Bug 704160

Summary: PCLm and raster-only PDF ("pclm"/"pdfimage8"/"pdfimage24") output devices require seekable output file
Product: Ghostscript Reporter: Till Kamppeter <till.kamppeter>
Component: PDF WriterAssignee: Default assignee <ghostpdl-bugs>
Status: RESOLVED FIXED QA Contact: Bug traffic <tech>
Severity: normal    
Priority: P4 CC: robin.watts
Version: 9.53.3   
Hardware: PC   
OS: Linux   
Customer: Word Size: ---

Description Till Kamppeter 2021-08-02 15:42:12 UTC
I want to use the mentioned output devices for print filters in Printer Applications.

Printer Applications are the replacement of classic CUPS printer drivers, they emulate a driverless IPP printer and internally they convert incoming print jobs to the supported printer's native language and pass on the data to the printer.

The Printer Application development framework PAPPL treats input in Apple or PWG Raster format in a streaming mode, so that it is not required to store the whole job in a temporary file before starting to filter and print it, but treat the data in small portions instead and pass each portion on to the printer immediately, saving local resources (ex. IoT device as print server/network print adapter) and also to allow infinite jobs.

In general, PDF is not streamable, needing the whole file be present before being able to print it, but there are variants/subsets of PDF which are streamable, as PDF/is or PCLm. In general a raster-only PDF should also not be too difficult to make it streamable. PCLm is especially streamable as it is made for raster-only printers which can have low resources, especially not even enough memory to hold a the raster image of one single page.

Now I am using the different PDF output devices of Ghostscript in print filters and try to stream (and avoid whole-job temporary files) as much as possible and pipe the job data from one filter to the next one.

With the general PDF output device "pdfwrite" this works without problem. I can simply set the output file to stdout and pipe this to the next filter (or the printer), but if I use the output devices "pclm", "pdfimage8", or "pdfimage24" I get a message that the output file has to be seekable.
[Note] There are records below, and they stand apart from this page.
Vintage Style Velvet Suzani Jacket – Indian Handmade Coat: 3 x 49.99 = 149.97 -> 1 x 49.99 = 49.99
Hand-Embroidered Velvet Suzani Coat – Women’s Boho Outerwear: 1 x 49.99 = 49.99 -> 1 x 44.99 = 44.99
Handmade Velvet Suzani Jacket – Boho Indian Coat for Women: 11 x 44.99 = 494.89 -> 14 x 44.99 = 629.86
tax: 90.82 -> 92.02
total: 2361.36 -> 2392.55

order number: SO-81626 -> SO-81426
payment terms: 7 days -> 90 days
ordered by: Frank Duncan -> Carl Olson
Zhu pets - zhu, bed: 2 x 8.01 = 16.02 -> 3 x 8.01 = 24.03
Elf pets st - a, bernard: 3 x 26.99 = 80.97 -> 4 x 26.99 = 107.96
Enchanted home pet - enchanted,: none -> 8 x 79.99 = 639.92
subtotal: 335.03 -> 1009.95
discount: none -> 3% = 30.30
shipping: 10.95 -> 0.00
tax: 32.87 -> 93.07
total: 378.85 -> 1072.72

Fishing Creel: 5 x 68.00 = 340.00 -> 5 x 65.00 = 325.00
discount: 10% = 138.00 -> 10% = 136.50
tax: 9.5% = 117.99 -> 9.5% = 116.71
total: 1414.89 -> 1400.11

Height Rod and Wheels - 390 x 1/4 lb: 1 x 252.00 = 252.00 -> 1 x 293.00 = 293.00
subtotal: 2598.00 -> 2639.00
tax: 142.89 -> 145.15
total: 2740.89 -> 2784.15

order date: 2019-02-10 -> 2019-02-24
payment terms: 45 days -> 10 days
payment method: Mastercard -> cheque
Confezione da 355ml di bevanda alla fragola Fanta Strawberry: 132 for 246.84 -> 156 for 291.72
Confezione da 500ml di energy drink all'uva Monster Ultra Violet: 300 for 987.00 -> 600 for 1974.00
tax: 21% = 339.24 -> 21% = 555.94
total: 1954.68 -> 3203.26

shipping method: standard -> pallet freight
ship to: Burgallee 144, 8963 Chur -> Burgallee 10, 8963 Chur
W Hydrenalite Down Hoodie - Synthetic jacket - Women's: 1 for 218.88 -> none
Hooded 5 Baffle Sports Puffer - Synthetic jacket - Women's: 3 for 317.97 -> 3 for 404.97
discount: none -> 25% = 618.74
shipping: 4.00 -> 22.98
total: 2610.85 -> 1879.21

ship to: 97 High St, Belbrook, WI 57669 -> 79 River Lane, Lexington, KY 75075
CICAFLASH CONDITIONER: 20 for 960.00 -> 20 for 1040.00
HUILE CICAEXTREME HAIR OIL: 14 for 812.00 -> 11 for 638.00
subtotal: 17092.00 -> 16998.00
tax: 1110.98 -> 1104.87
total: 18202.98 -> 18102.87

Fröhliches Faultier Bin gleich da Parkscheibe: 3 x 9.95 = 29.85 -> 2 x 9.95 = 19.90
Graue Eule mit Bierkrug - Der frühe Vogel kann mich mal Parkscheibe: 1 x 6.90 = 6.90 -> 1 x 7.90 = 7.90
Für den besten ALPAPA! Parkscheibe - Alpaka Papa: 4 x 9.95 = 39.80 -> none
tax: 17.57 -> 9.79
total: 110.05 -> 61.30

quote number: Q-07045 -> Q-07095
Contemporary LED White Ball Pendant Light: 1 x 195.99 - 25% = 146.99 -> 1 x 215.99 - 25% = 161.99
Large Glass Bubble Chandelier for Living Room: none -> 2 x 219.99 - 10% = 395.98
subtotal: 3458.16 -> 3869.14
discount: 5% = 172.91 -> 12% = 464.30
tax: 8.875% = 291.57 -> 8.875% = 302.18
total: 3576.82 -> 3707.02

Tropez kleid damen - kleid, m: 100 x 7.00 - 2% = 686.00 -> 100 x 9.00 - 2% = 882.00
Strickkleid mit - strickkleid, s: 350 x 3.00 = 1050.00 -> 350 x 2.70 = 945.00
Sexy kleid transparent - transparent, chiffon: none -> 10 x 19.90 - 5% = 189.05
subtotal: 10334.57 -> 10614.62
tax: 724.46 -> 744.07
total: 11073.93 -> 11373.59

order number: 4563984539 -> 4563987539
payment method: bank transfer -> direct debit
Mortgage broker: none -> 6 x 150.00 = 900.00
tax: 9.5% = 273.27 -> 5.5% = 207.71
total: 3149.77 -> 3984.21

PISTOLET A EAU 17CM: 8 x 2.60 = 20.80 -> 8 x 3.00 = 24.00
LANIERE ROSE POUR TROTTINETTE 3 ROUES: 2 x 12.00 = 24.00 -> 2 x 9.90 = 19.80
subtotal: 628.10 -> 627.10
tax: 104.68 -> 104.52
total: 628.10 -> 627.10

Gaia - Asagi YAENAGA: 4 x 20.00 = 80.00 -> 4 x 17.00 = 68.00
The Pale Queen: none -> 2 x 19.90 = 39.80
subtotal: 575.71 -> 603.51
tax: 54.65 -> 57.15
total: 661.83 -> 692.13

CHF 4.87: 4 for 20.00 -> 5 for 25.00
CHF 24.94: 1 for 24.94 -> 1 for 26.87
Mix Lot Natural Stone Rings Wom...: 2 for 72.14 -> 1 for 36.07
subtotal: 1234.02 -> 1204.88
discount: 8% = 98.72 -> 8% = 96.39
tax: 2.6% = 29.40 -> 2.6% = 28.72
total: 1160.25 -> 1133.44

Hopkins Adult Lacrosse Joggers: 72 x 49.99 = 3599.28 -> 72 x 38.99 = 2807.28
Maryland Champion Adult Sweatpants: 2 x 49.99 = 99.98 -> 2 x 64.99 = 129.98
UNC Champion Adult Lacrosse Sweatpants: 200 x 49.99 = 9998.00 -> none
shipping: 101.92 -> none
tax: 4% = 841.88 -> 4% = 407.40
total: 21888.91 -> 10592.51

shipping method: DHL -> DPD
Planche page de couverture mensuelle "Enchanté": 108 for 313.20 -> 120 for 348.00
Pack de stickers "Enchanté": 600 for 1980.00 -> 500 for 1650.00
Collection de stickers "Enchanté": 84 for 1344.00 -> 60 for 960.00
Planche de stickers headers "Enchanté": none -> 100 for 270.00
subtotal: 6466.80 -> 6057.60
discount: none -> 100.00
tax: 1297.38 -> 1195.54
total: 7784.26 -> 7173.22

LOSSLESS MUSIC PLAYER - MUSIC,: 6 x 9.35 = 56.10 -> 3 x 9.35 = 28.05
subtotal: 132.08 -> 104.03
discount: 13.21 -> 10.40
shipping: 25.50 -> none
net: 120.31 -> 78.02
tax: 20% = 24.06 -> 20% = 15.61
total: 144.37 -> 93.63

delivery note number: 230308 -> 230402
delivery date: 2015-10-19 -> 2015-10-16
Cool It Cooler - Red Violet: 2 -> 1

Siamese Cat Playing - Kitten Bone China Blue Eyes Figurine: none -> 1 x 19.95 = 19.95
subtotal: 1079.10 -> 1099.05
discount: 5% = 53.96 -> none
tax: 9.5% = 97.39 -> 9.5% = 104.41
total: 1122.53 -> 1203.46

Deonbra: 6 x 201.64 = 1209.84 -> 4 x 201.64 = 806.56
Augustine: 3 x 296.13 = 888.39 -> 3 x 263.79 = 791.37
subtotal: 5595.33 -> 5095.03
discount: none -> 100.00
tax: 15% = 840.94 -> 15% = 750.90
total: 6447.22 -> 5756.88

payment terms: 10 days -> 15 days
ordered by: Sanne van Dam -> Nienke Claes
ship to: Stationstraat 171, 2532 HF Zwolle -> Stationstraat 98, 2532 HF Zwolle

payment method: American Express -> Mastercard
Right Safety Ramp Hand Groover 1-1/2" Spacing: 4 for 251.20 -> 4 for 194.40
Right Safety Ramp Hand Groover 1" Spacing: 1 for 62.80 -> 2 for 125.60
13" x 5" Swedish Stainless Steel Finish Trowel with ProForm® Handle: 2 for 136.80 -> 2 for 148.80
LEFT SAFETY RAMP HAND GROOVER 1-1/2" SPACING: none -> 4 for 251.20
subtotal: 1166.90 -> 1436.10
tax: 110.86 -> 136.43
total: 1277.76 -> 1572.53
For these formats I especially expect that I can stream/pipe them, as once the files would get very large due the fact that they are pure raster and second, at least "pclm" is a format made for streaming.

Therefore I appreciate a lot if you could make these output devices work also on a sequential, non-seekable output, like stdout or a pipe.
Comment 2 Robin Watts 2021-08-13 14:49:31 UTC
Fixes for this have gone in as:

commit a30e693d45f3bc5af43c28a5b341d76d3d259965
Author: Robin Watts <Robin.Watts@artifex.com>
Date:   Thu Aug 5 11:31:26 2021 +0100

    Bug 704160: Fix pdfimage devices to not need seekable stream.

    Avoid the need to seek to write a Length field by using a new object
    for the length.

commit a1017203639bf6ab74360e0dd2501bc7c69c6d30
Author: Robin Watts <Robin.Watts@artifex.com>
Date:   Wed Aug 4 17:40:14 2021 +0100

    Bug 704160: Fix pclm device to not need seekable stream.

    The pdfimage device relies on seeking to fill in the 'Length'
    entry in each dict. PCLm uses a temporary file, so doesn't need
    that. I had inadvertently left the init function asking for a
    seekable stream though. Fix that here.


There have been other fixes for PCLm and pdfimage devices since, so you may want to move to the latest commits rather than just cherry-picking these.